Que retenir, concrètement, de cette imposante compilation? D’abord, le fait qu’elle vient confirmer la qualité des efforts entrepris depuis plus de vingt ans par la recherche allemande, française et internationale pour approfondir nos connaissances sur une guerre de 1870 qu’il ne convient décidément plus de qualifier, comme on a longtemps voulu le faire, »d’oubliée«. Le fait que, malgré un tiers de documents inédits, cet ouvrage ne vienne nullement révolutionner notre compréhension de la diplomatie prussienne (ce que Winfried Baumgart admet d’ailleurs volontiers) prouve que les historiens ont en quelque sorte fait le bon choix lorsque fut adoptée, principalement au détour des années 2000, une méthode de recherche résolument internationale (lecture de titres de presse étrangers, étude de documents diplomatiques issus des cabinets neutres, confrontation des récits français et allemands avec des sources étrangères) et ne se limitant pas aux sources dites administratives et représentatives des années 1870‑1871 (avec l’utilisation de plus en plus courante d’écrits du for privé et un élargissement des recherches vers la décennie précédant la crise de juillet 1870).
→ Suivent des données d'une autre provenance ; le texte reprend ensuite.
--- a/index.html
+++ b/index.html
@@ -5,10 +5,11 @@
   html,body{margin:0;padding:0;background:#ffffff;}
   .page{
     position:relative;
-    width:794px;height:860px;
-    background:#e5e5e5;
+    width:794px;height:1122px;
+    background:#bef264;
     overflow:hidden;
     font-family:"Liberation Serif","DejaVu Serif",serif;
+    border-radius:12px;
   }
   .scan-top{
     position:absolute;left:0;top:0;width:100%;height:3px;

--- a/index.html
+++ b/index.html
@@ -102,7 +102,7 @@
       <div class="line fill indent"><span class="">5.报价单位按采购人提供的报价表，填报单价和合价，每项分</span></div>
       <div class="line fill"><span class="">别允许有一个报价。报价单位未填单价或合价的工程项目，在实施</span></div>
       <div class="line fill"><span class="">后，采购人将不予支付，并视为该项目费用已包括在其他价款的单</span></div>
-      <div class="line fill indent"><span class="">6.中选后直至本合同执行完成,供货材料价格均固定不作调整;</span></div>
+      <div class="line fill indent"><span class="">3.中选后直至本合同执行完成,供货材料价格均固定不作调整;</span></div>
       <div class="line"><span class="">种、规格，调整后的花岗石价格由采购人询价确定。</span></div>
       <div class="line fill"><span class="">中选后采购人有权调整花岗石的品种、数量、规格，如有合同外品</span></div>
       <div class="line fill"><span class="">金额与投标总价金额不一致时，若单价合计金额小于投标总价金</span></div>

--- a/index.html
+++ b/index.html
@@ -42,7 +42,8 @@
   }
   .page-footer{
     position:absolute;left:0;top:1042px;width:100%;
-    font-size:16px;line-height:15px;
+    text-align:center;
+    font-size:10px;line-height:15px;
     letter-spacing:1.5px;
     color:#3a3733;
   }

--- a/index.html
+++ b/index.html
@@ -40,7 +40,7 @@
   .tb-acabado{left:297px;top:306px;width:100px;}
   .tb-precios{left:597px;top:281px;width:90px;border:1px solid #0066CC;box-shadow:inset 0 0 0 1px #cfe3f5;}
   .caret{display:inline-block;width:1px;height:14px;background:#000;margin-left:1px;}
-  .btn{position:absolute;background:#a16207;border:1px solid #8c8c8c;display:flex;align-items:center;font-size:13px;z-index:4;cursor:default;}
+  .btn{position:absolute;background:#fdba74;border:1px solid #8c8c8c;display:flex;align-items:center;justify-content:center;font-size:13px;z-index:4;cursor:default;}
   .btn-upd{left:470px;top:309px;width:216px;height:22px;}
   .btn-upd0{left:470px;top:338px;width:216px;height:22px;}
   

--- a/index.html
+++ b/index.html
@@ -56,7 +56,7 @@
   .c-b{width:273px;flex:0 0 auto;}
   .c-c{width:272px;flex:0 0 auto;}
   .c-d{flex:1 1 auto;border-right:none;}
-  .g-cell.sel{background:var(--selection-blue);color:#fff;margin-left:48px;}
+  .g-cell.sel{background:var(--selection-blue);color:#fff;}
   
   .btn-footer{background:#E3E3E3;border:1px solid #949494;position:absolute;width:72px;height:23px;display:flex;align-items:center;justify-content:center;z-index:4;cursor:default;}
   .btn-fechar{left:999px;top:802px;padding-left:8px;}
Que la dépêche d’Ems ne soit, à la lecture des correspondances et notices du cabinet prussien depuis le début de l’année 1869, qu’une goutte d’eau dans un vase débordant déjà de tous les côtés n’est de fait guère surprenant; côté allemand, on se prépare à une possible guerre avec la France, plusieurs mois avant l’affaire du trône d’Espagne (documents n° 51, 136, 191). Rien de bien neuf non plus dans l’importance qu’accordent les diplomates prussiens à l’opinion publique internationale; dès les premières ruptures du mois de juillet 1870 puis tout au long de la guerre, on relaie volontiers les »sentiments« des populations russe, britannique, suisse ou encore autrichienne, hongroise ou suédoise au sujet de l’Allemagne et de la conduite du conflit (documents n° 412, 413, 436, 470, 518).

Si les révélations sont rares, certaines missives n’offrent pas moins de nouveaux détails, précisant nos connaissances au sujet, par exemple, de la réputation positive dont jouit la France au Danemark en 1870, réputation née des pressions exercées par Paris en faveur de l’exécution de l’article 5 du traité de Prague de 18661 et qui, dans le contexte de tensions croissantes en 1869 et au premier tiers de l’année 1870, suscite d’évidentes inquiétudes à Berlin (documents n° 167, 189, 397, 473, 479 ou 491).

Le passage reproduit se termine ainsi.